Molti aspetti del tuo lavoro sono autobiografici. Pensi di poter trasferire le tue opere dal particolare all’universale? Pensi che il visitatore possa identificarsi nelle tue opere?
Un’opera ha successo quando mescoli differenti idee e lavori su livelli differenti. Così nelle mie opere spesso traggo ispirazione dalla mia vita, così come da contenuti artistici, così come dal sito in cui mi trovo, così come dai miti e dalle storie. È questo il punto in cui il personale si fa universale. Può far riferimento a qualcosa riguardo la teoria della fotografia che un fotografo riconoscerà, ma allo stesso tempo parlare di una delusione d’amore, che è qualcosa che molta più gente riconsocerà. Spero che molti visitatori provino qualcosa nel momento in cui si confrontano con l’opera, ma non vorrei arrivare a chiamarla identificazione.
Hai nuovi progetti in mente?
Esporrò il mio nuovo lavoro fino alla fine di Maggio alla Roman Road Gallery a Londra e preparerò una personale nel Febbraio 2018 al Dusseldorf’s Photo Weekend come parte del Portfolio Review Prize che ho vinto.
Infine, può la fotografia diventare scultura?

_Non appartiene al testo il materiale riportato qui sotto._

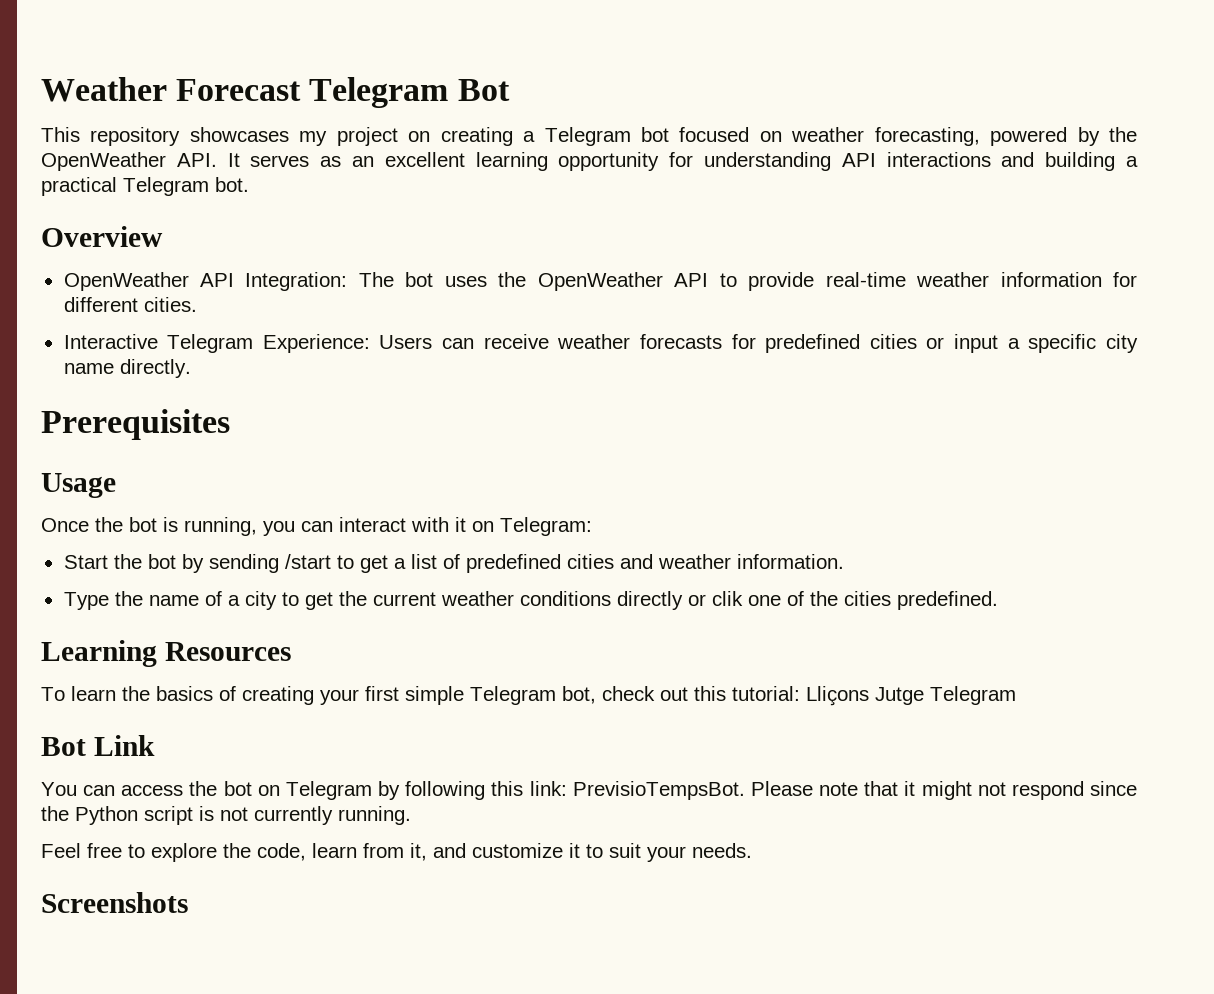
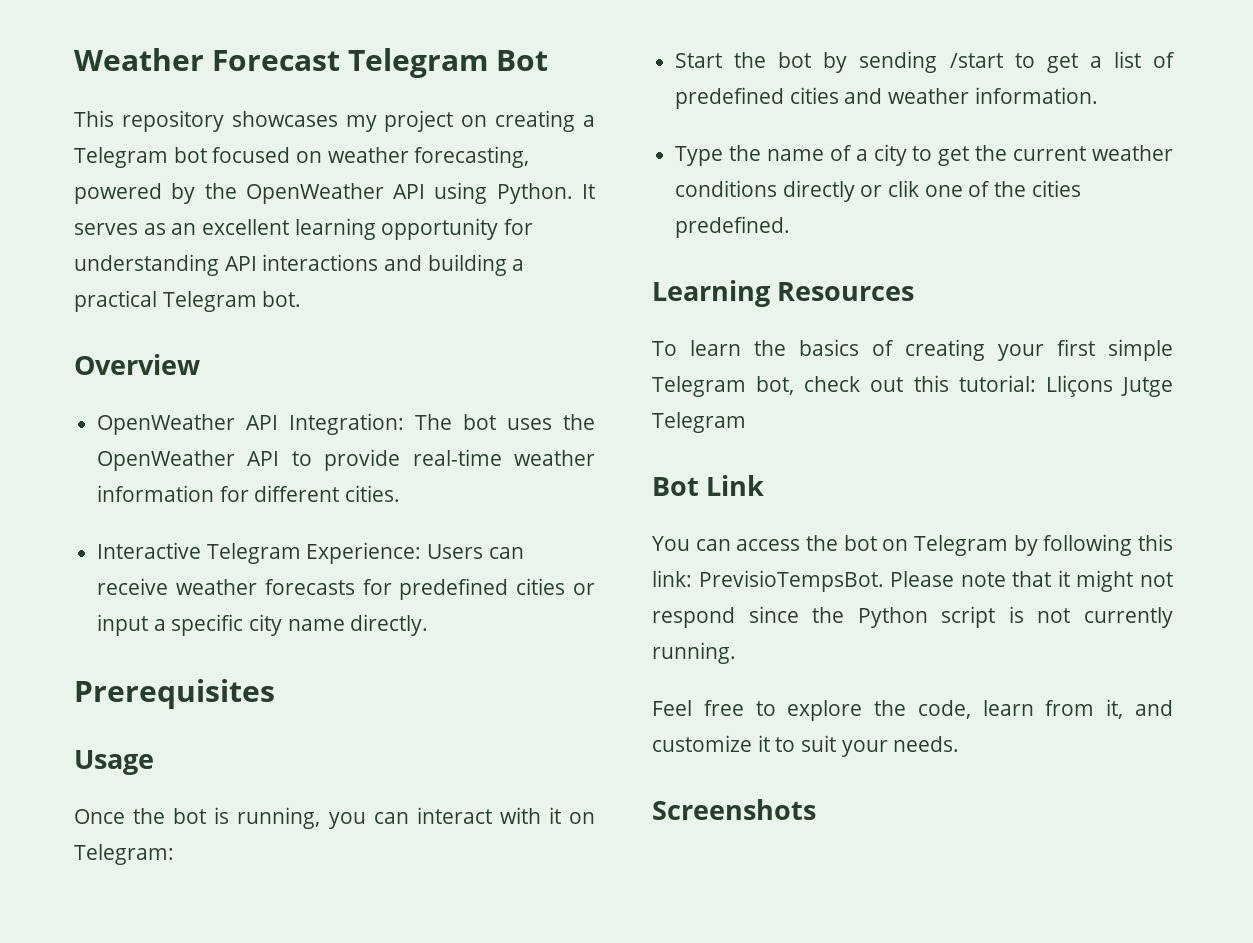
- This repository showcases my project on creating a Telegram bot focused on weather forecasting, powered by the OpenWeather API. It serves as an excellent learning opportunity for understanding API interactions and building a practical Telegram bot.
+ This repository showcases my project on creating a Telegram bot focused on weather forecasting, powered by the OpenWeather API using Python. It serves as an excellent learning opportunity for understanding API interactions and building a practical Telegram bot.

Sempre molti più fotografi stanno esplorando diverse possibilità aiutati dalle tecnologie avanzate. Il critico Lucy Scotter parla di “fotografia estesa” e ne sta cercando il soggetto. Ma per me ci saranno sempre scultori che scolpiscono e fotografi che fotografano. Non bisogna mescolare ogni cosa perdendo la conoscenza o la tecnica di strumenti specifici. La devi acquisire progetto dopo progetto, pratica dopo pratica.